Последний верблюд умер в полдень
Шрифт:
— Честное слово, Пибоди, — заметил он в ходе последующей деятельности, — ты превращаешься в сибаритку. Смогу ли я предоставить тебе подобострастных рабов, когда мы вернёмся в Кент?
— У меня нет жалоб на обслуживание, которым я обеспечена в настоящее время, — шутливо ответила я.
— Да уж надеюсь, — пробормотал Эмерсон. — Почему мы всегда попадаем в подобные ситуации, Пибоди? Почему я не могу заниматься обычными археологическими раскопками?
— Ты не можешь обвинять в этом меня, Эмерсон. И нынешняя ситуация совсем не похожа на другие наши расследования.
— Но имеет некоторые общие черты с ними, — утверждал Эмерсон. — Например, твоя злосчастная привычка привлекать к себе
Сопровождавшие эту речь знаки внимания, расточаемые им, привели меня к полной невозможности возмутиться критикой. Я добродушно ответила:
— По крайней мере, на этот раз не существует никаких молодых влюблённых, дорогой.

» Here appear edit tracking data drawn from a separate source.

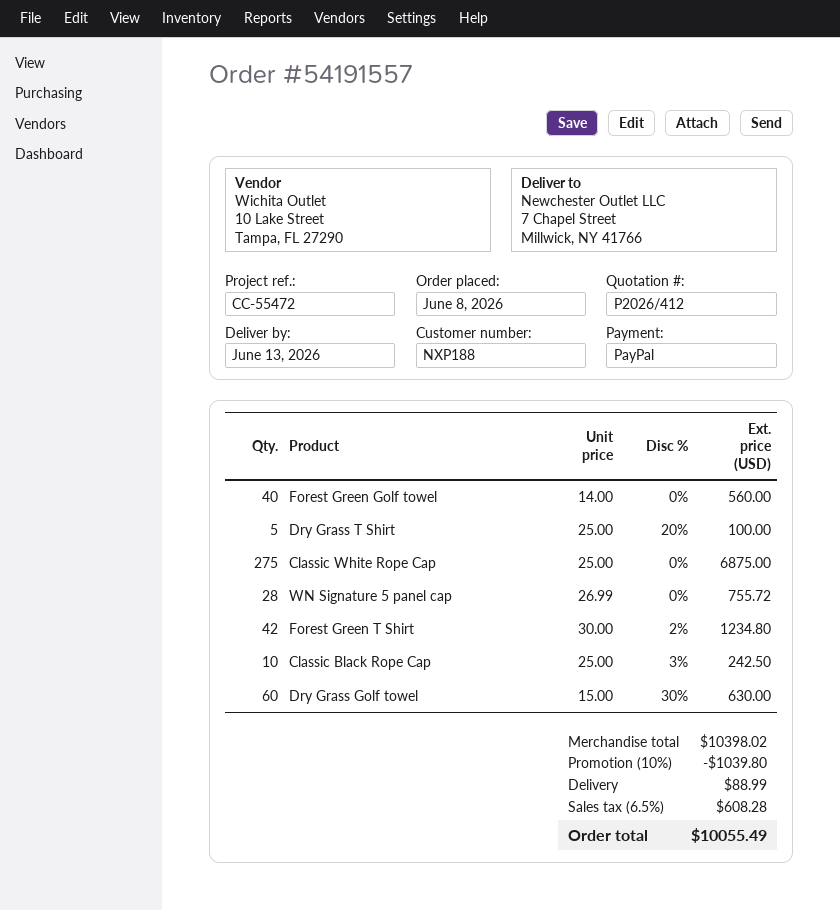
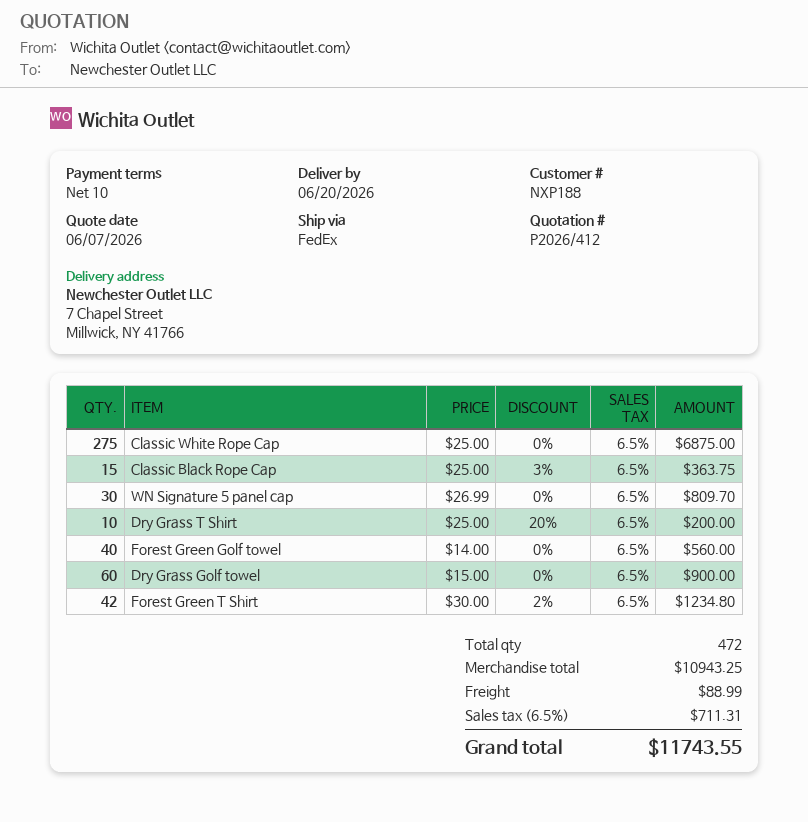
delivery date: 2026-06-13 -> 2026-06-20
Dry Grass T Shirt: 5 x 25.00 - 20% = 100.00 -> 10 x 25.00 - 20% = 200.00
WN Signature 5 panel cap: 28 x 26.99 = 755.72 -> 30 x 26.99 = 809.70
Classic Black Rope Cap: 10 x 25.00 - 3% = 242.50 -> 15 x 25.00 - 3% = 363.75
Dry Grass Golf towel: 60 x 15.00 - 30% = 630.00 -> 60 x 15.00 = 900.00
subtotal: 10398.02 -> 10943.25
discount: 10% = 1039.80 -> none
tax: 6.5% = 608.28 -> 6.5% = 711.31
total: 10055.49 -> 11743.55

— Получается, так, — согласился Эмерсон (пока я одновременно получала от него ещё кое-что). — Тебе явно лучше, Пибоди, за что я благодарен от всей души. Как я надеюсь, что ты это… и это…
Я выразила свою признательность надлежащим образом, но в конце концов была вынуждена с большой неохотой возразить:
— Дорогой, думаю, что мне следует одеться. У нас гость. Ты нашёл для него подходящее помещение, так ведь?

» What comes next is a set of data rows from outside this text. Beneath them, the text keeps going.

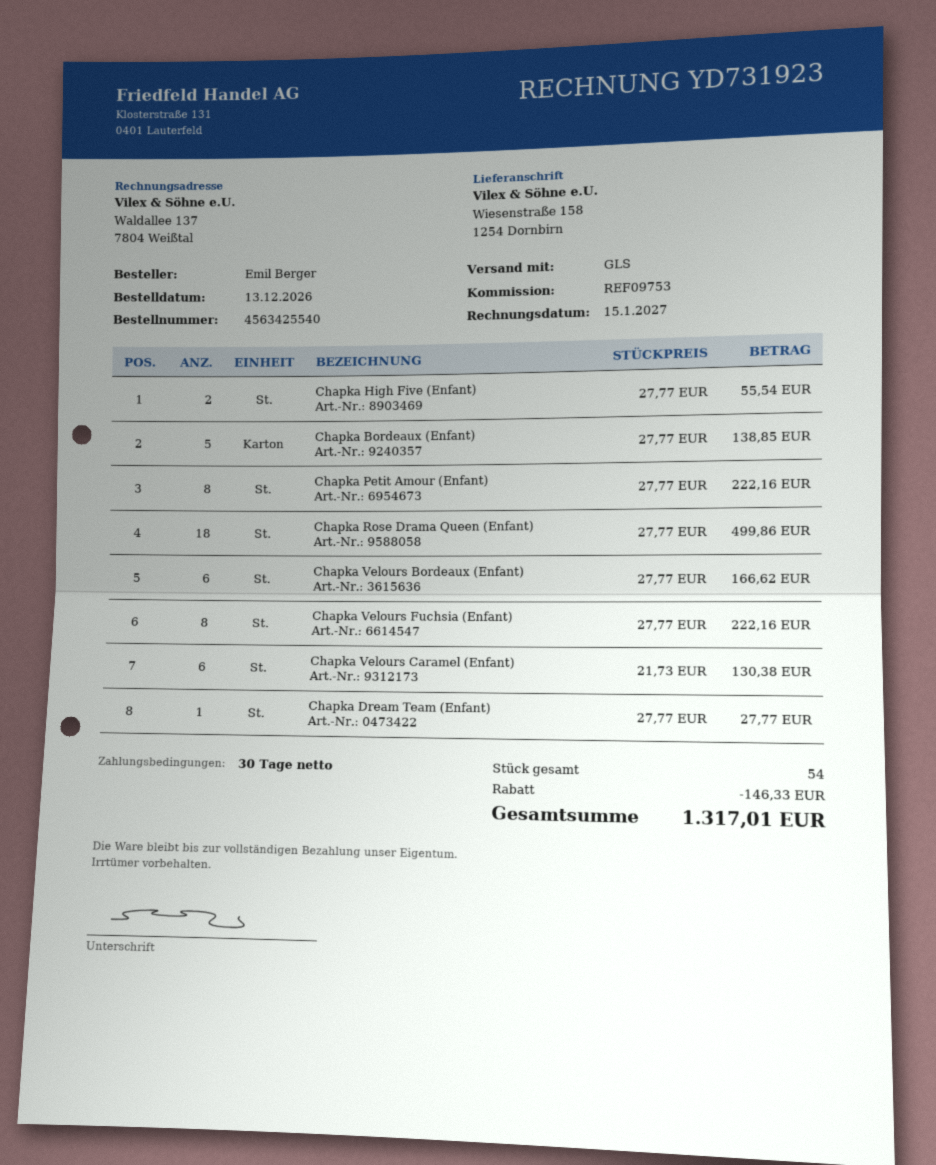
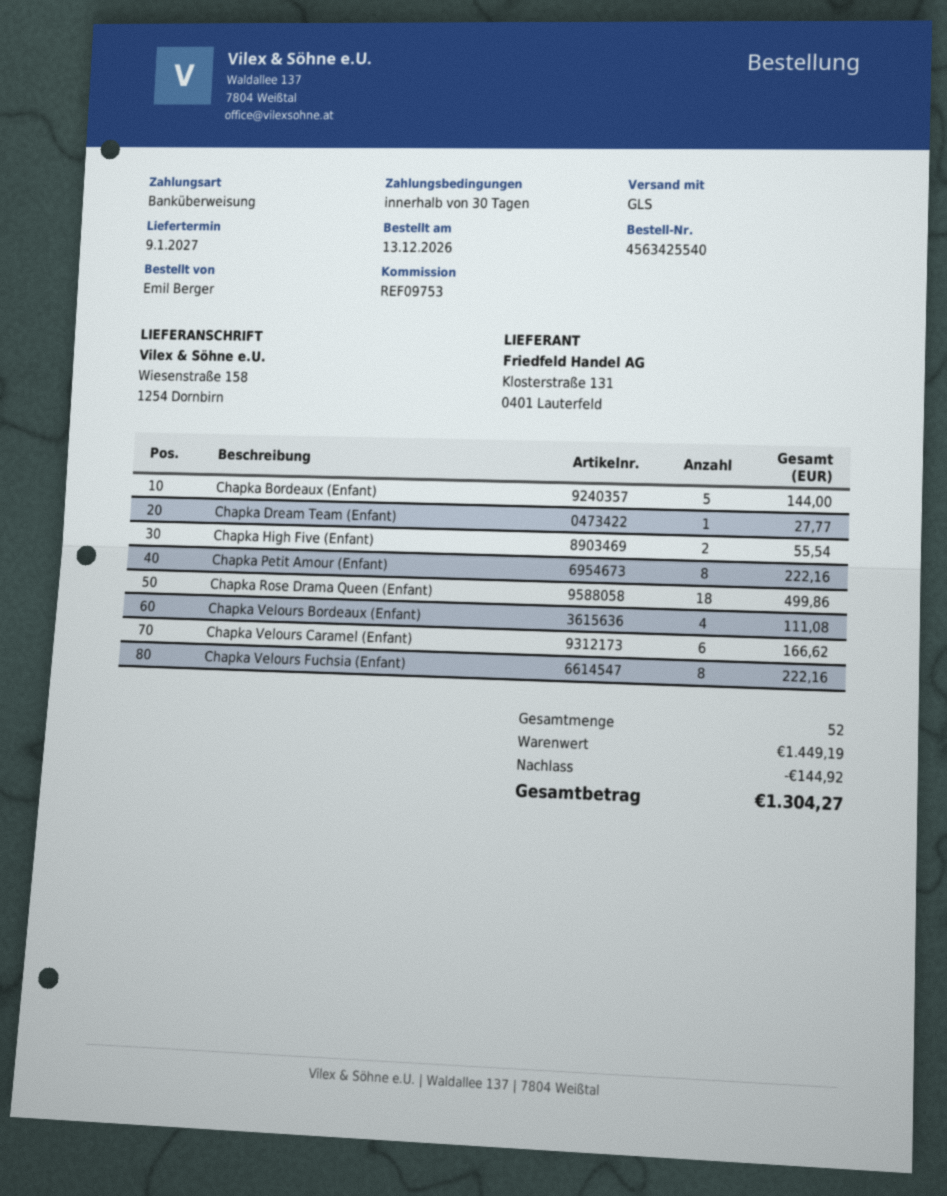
Chapka Bordeaux (Enfant): 5 for 138.85 -> 5 for 144.00
Chapka Velours Bordeaux (Enfant): 6 for 166.62 -> 4 for 111.08
Chapka Velours Caramel (Enfant): 6 for 130.38 -> 6 for 166.62
total quantity: 54 -> 52
discount: 146.33 -> 144.92
total: 1317.01 -> 1304.27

— Оно устроило меня, — загадочно ответил Эмерсон. — Твоё мнение о его истории?
Я предположила, что он имеет в виду потрясающее открытие относительно Тарека, и поделилась своими теориями.
— Хм, — сказал Эмерсон ещё загадочней. — Я бы попросил тебя, Пибоди, не слишком любезничать с Фортрайтом. Не упоминать о полночном посетителе и не настаивать на достоинствах Тарека.
Загадка разрешилась.
— Ты никогда не любил Реджи, — заявила я, позволяя Эмерсону обернуть меня в халат и закрепить пояс.

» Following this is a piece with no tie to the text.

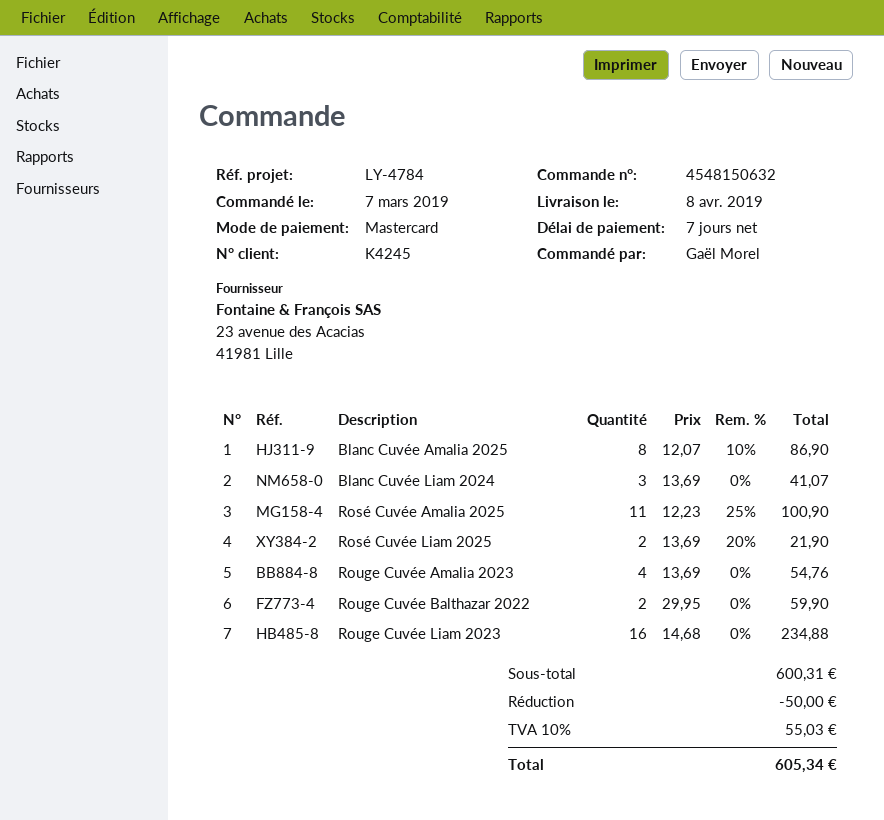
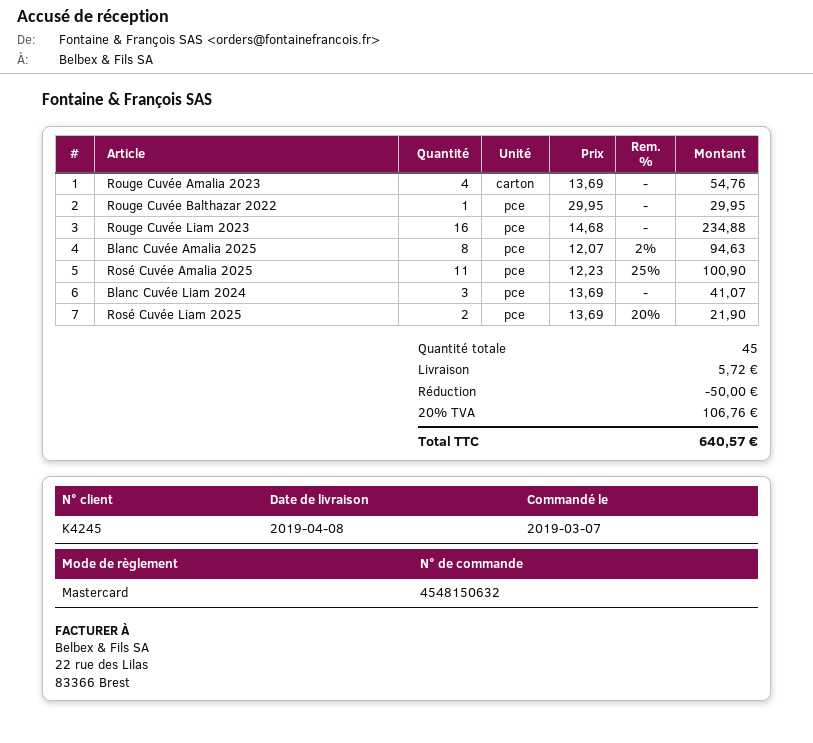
Blanc Cuvée Amalia 2025: 8 x 12.07 - 10% = 86.90 -> 8 x 12.07 - 2% = 94.63
Rouge Cuvée Balthazar 2022: 2 x 29.95 = 59.90 -> 1 x 29.95 = 29.95
shipping: none -> 5.72
tax: 10% = 55.03 -> 20% = 106.76
total: 605.34 -> 640.57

— Это не имеет отношения к нашему делу, — ответил Эмерсон. — Есть ещё ряд вещей, которые он не объяснил к моему удовлетворению.
Как выяснилось, существует и целый ряд вещей, которые остались необъяснимы к удовлетворению Реджи. Когда он присоединился к нам в приёмной, улучшение внешности оказалось значительным. Снежный халат резко контрастировал с румяным лицом, огненными волосами и бородой, отмытой так, что она сияла, как заходящее солнце. Однако новые мысли омрачали его честное лицо, и вместо того, чтобы возобновить своё повествование, он болтал о еде и сервировке стола, как заурядный любопытный турист. Мне пришло в голову, наконец, что его сдержанность может быть объяснена присутствием слуг, поэтому отослала их.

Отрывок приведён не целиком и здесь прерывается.